Cabe smiled and that smile burned with hate. “You should.” He touched the old scars running from one cheek, across the bridge of his nose, and to the next cheek. “These marks I bear…”

“What about them?”

“You gave ’em to me,” Cabe said.

2

The Beaver County Sheriff’s Office.

A dirty single-story brick edifice stuck in-between the county courthouse and a mine broker’s office, looking straight out at the town square and the taverns lined-up beyond like prostitutes offering an easy time.

Cabe stood outside in the blowing, wet wind, his boots caked with mud like wet cement.

He wasn’t sure what he was feeling just then, but it wasn’t good. Part of him wanted to kick though the door and gun down that arrogant sonofabitch of a county sheriff. But that wouldn’t do and he knew it. That was not how things were done in real life. He had thought of Jackson Dirker for years, playing out revenge fantasies in his mind for the time when they met up again-if ever-and now it all fell to his feet. Like the shed skin of a snake, these fantasies were simply dead.

He came through the door and saw the big deputy sipping from a tin cup of coffee. He was a large man, heavy in the middle, but broad in the shoulders and powerful-looking. He wore no gun. He hadn’t at the saloon either. Cabe figured he was like old “Bear River” Tom Smith down in Abilene years back, enforcing law and order with his bare fists.
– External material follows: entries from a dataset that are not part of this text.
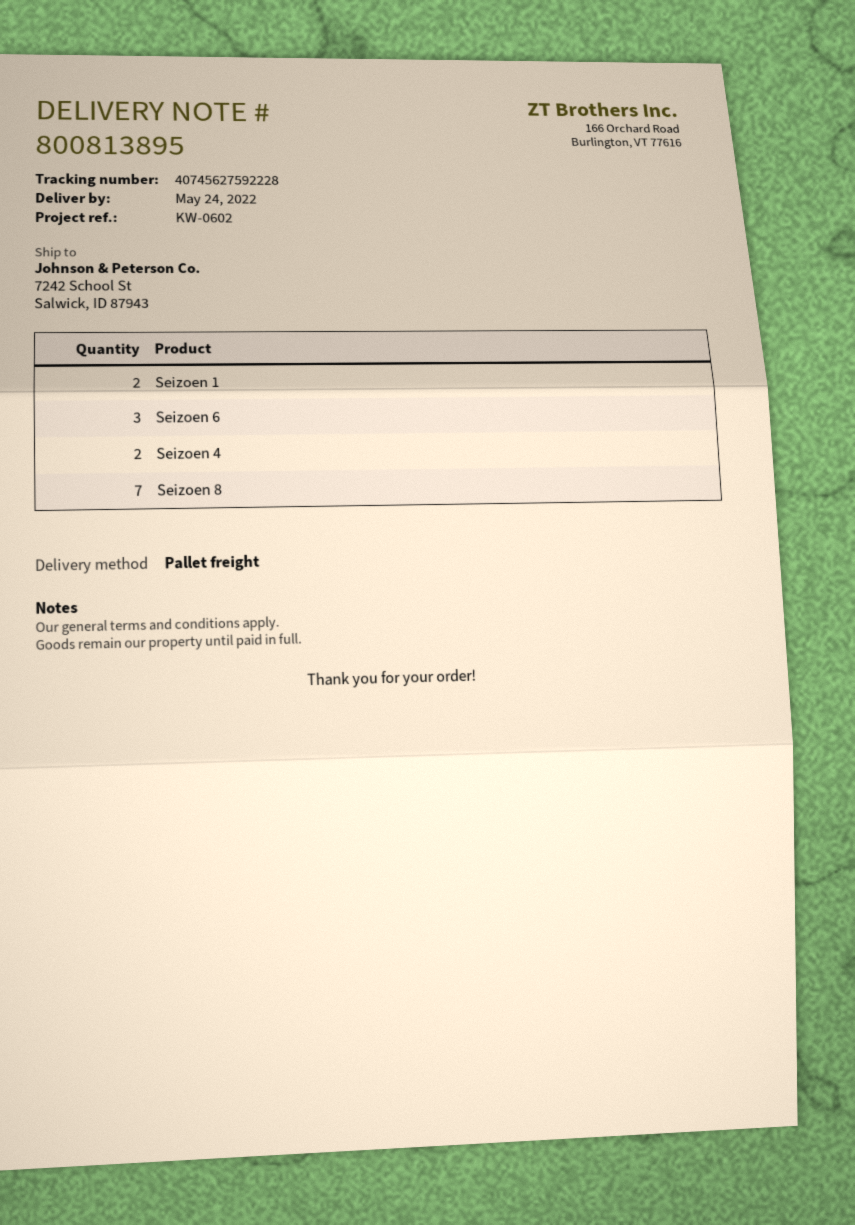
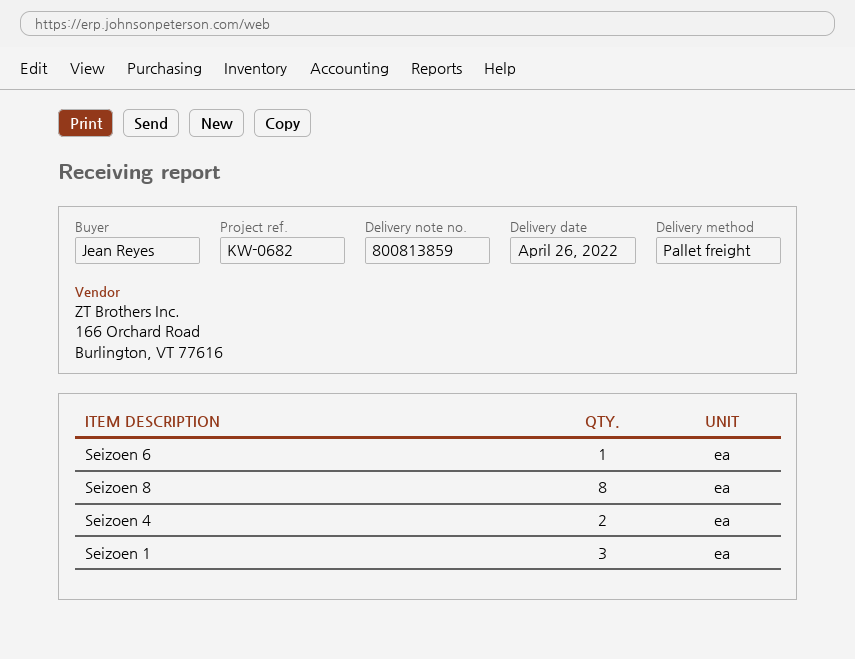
delivery note number: 800813895 -> 800813859
delivery date: 2022-05-24 -> 2022-04-26
reference: KW-0602 -> KW-0682
Seizoen 1: 2 -> 3
Seizoen 6: 3 -> 1
Seizoen 8: 7 -> 8

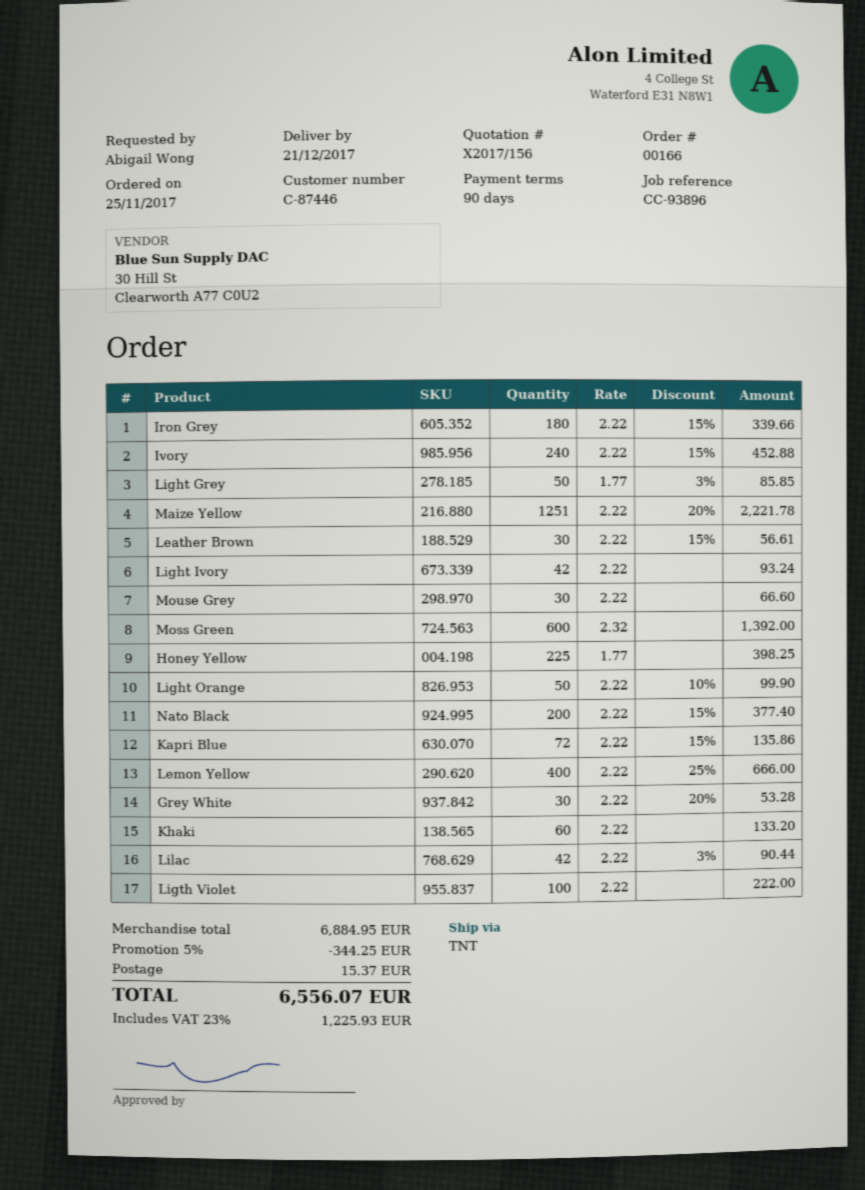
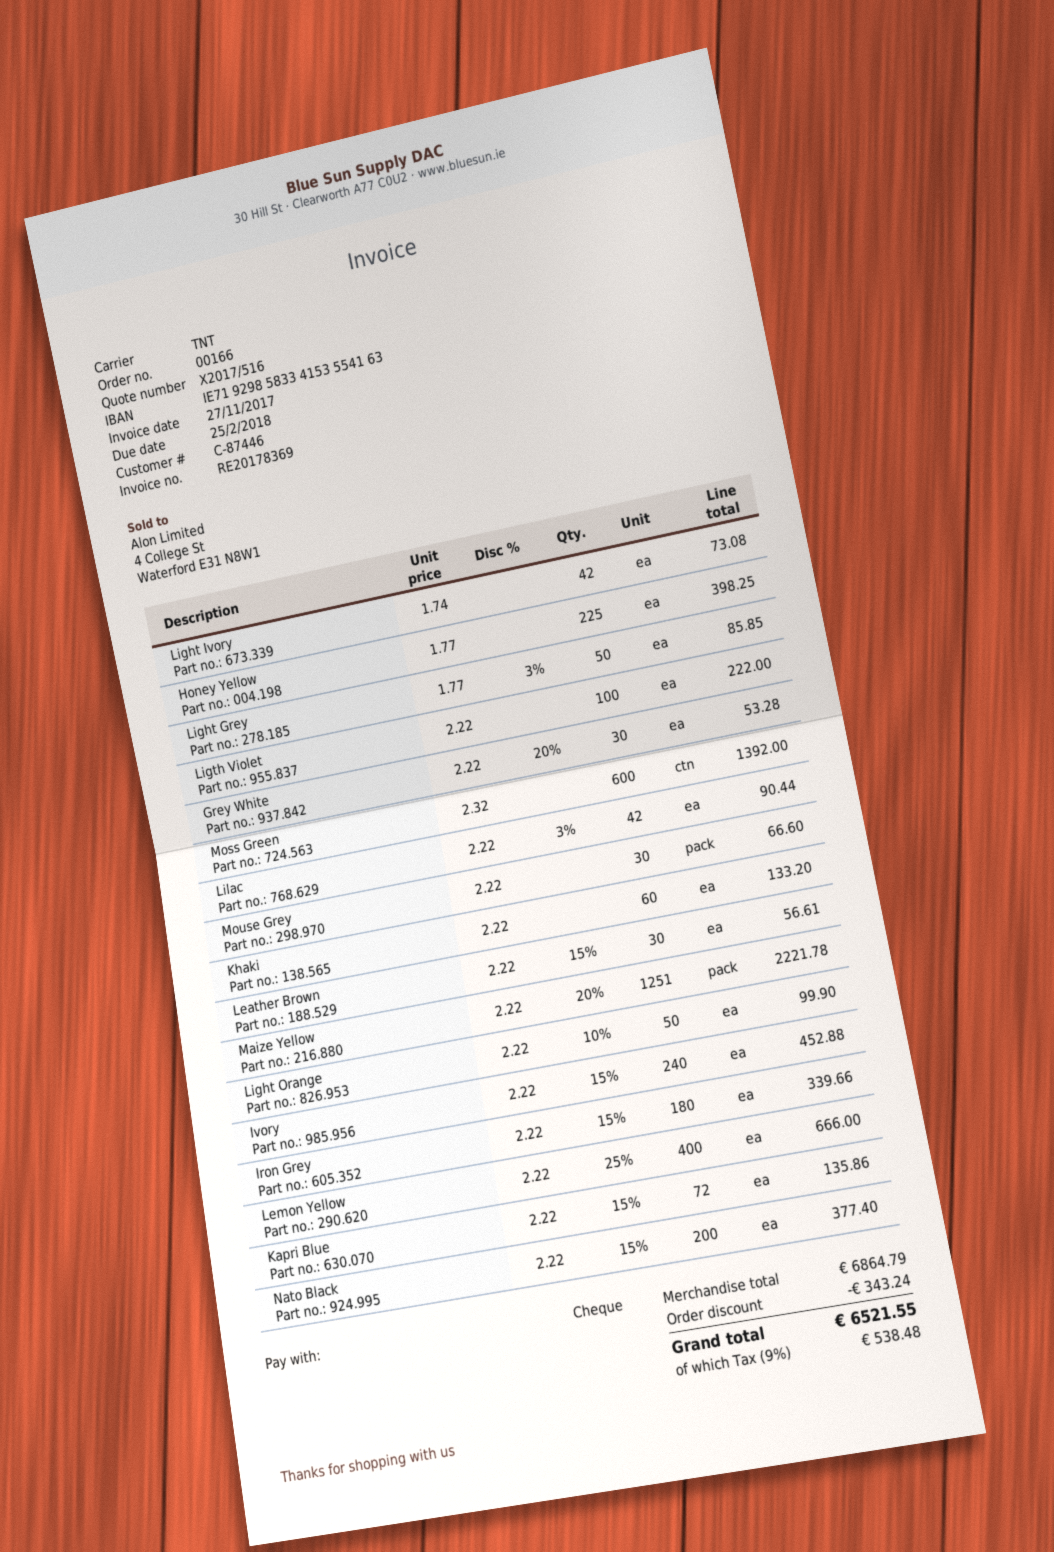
quote number: X2017/156 -> X2017/516
Light Ivory: 42 x 2.22 = 93.24 -> 42 x 1.74 = 73.08
subtotal: 6884.95 -> 6864.79
discount: 344.25 -> 343.24
shipping: 15.37 -> none
tax: 23% = 1225.93 -> 9% = 538.48
total: 6556.07 -> 6521.55

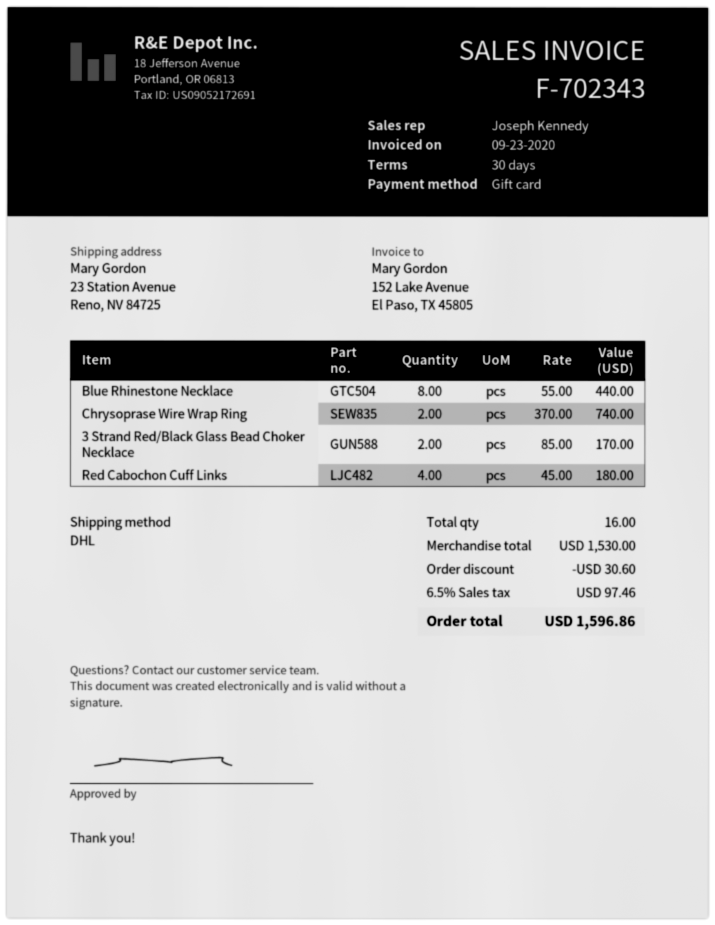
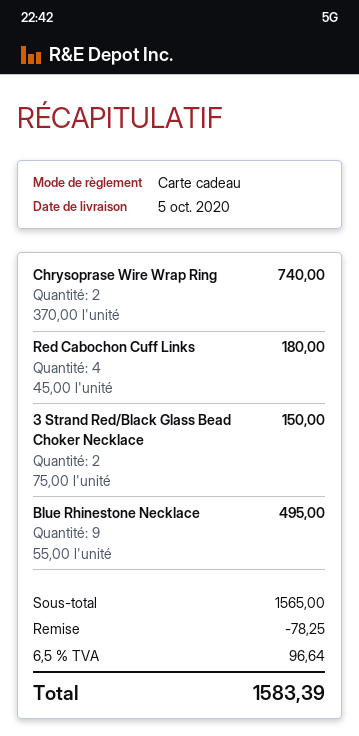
Blue Rhinestone Necklace: 8 x 55.00 = 440.00 -> 9 x 55.00 = 495.00
3 Strand Red/Black Glass Bead Choker Necklace: 2 x 85.00 = 170.00 -> 2 x 75.00 = 150.00
subtotal: 1530.00 -> 1565.00
discount: 30.60 -> 78.25
tax: 6.5% = 97.46 -> 6.5% = 96.64
total: 1596.86 -> 1583.39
“What can I do for you?” he asked. “I’m Henry Wilcox, deputy.”

“Tyler Cabe. I have business with Sheriff Dirker. He about?”

“In the back,” Wilcox said. “I’ll get him.”

Cabe found a straight-backed chair and pulled it up to what he assumed was Dirker’s desk-a big oaken antique outfit, papers and the like organized very neatly. Yeah, that would be Dirker. Officious, stern, militaristic.

Sure as shit.

Cabe had been in lawmen’s offices in dozens and dozens of towns, if not hundreds. Some were nothing more than tumbledown shacks with shackles bolted to concrete blocks to hold prisoners. Planks set over barrels for desks. But not here. Not in a rich mining county. The job of county sheriff would be a very lucrative one.

You could expect nothing less of Jackson Dirker.

Cabe waited there, lighting a cigarette and studying the wanted dodgers on the walls, town ordinances, a rack of repeating rifles chained into a hardwood case.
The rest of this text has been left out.